宙賊の戦闘艇はその数倍の大きさの巨大な氷の塊に次々とぶつかると爆発四散していく。なんとか難を逃れた3隻を出迎えたのはミサイルとビームの嵐だった。ハーン駐留の艦艇が大きく弧を描きながら左右から突っ込んできて乱射をする。先手を取られた上に数の上でも3対1で劣勢の宙賊は一方的に掃滅されて仲間の後を追った。
ハーンの地下壕で固唾を飲んでいたキャズや住民達は歓声をあげる。キャズは握りしめていた堤防の爆破装置から手を離した。作戦が失敗した時は皆と共に死ぬつもりだった。レブンが自分の艦に同乗するように言ったのをそれだけは頑固として拒否したのだ。
宇宙港に寄港したレブン達を住民は歓呼で迎える。若い女性達にまとわりつかれながら、出迎えたキャズにおどけた敬礼をする。
「な。これは俺が悪いんじゃないぜ。勝手にこいつらがまとわりついて。おい、どこに手を入れてんだよ。やめろって」
キャズは苦笑する。
「せっかくの役得だ。せいぜい堪能するんだな。私は仕事が残っているので失礼するよ」
女たちを振りほどいて歩み寄ってきたレブンはキャズの肩に手を回す。
「それこそ、せっかく九死に一生を得たんだ。今日ぐらいは羽目をはずしたっていいだろう?」
レブンの手を捻り上げながらキャズは冷たく言った。
「そう気安く触らないでもらえるかしら?」
手首をさすりながらレブンは性懲りもなくキャズにウインクする。
「いい男の前だからって照れるなよ」
キャズが握りこぶしを固めるのを見てレブンは慌てて言葉を継ぐ。
「分かった。分かった。お触りは無し。ただ、お祝いだ。乾杯ぐらいはさせてくれよ」
部下が手回しよくシャンパングラスを二人に手渡した。
「我らが勇気ある統治官どのに乾杯」
周囲が唱和しグラスが高く掲げられる。キャズの周囲に多くの人が列をなして賞揚した。次々と酒の栓が抜かれ、気分は盛り上がっていく。結局、その日はキャズも乱痴気騒ぎから逃れることができなかった。
***
近隣の星系から援軍が駆けつけてきたのを見届けるとキャズは高速艇を駆って首都に戻る。その足で叔父の住まいを訪ねると言い放った。
「ジャスパー・ビートラン。宙賊と共謀して惑星ハーンを劫略せんとした罪であなたを告発する」
「キャズ。これは何のまねだ。親切で情報を伝えたというのに」
「生き残った宙賊が全部吐きましたよ。
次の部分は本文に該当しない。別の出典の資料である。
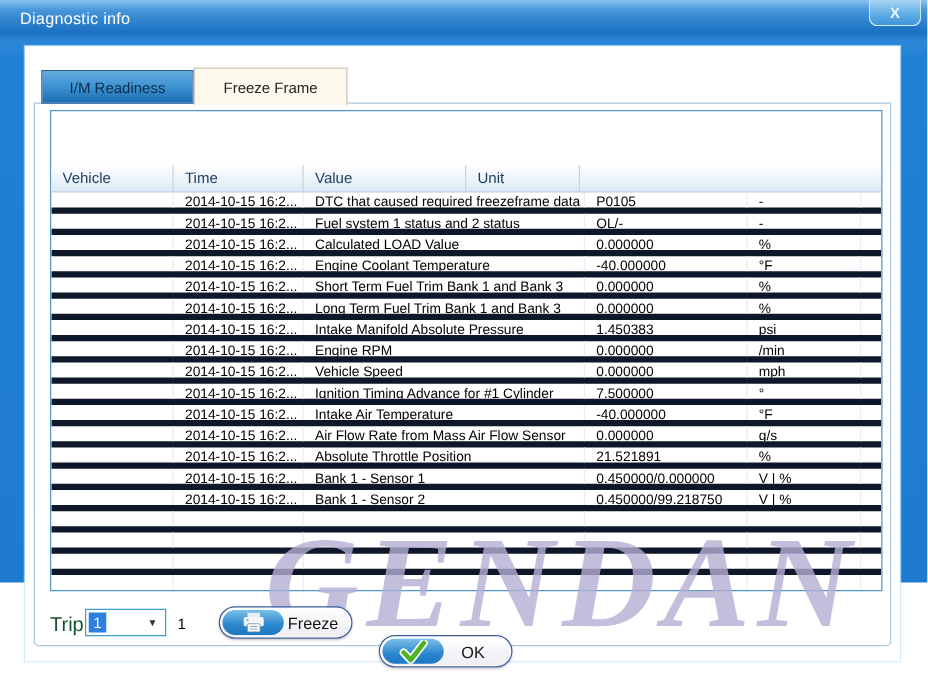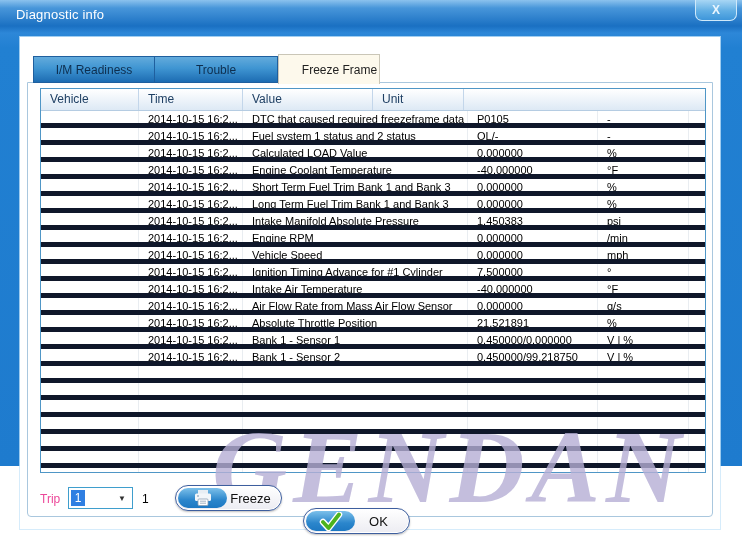"Trouble" div.tab { html: <div>Trouble</div> -> none }
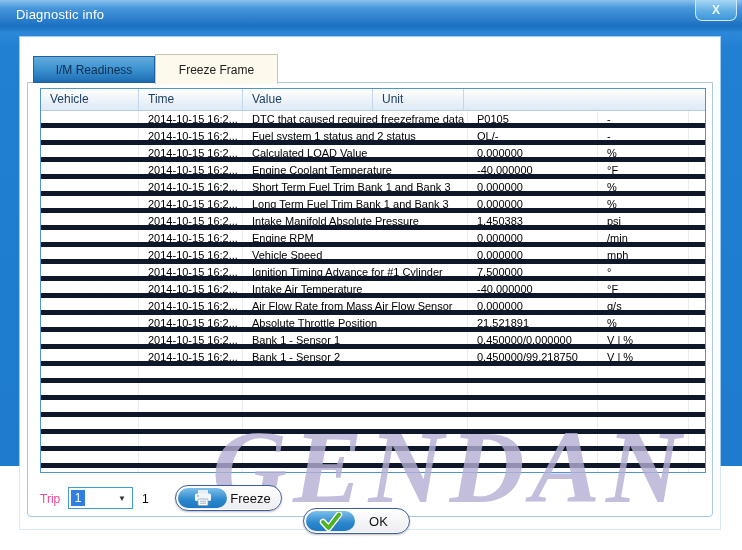"Vehicle" .thead { margin-top: none -> 43px }
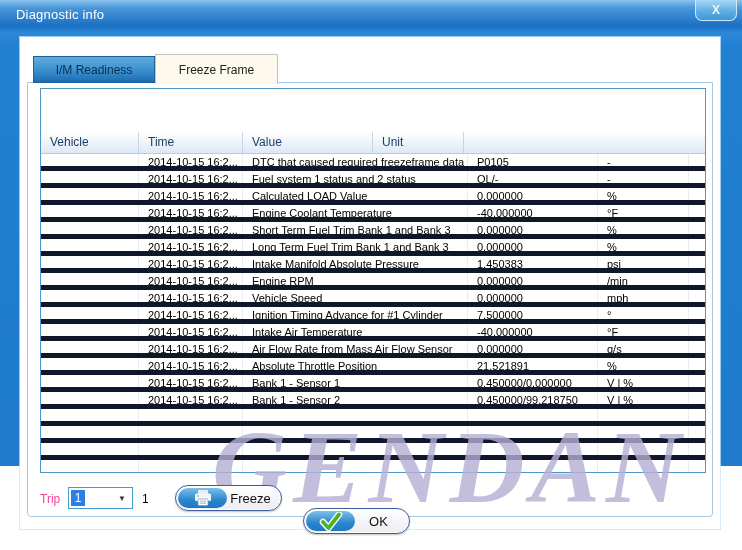"Trip" .trip-label { color: #ec4899 -> #14532d; font-size: 12px -> 16px }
私があなたの指示に従っても拒否しても私を排除して父の遺産を我がものに……」
「くそっ」
ジャスパーが取り出したブラスターをレブンの銃が弾き飛ばす。
「おいおい。うちの大事なハニーになにをするんだい?」
「人前だぞ。その呼び方はやめろ」
「いいじゃないか。な?」
バチン。景気のいい音が部屋に響くのだった。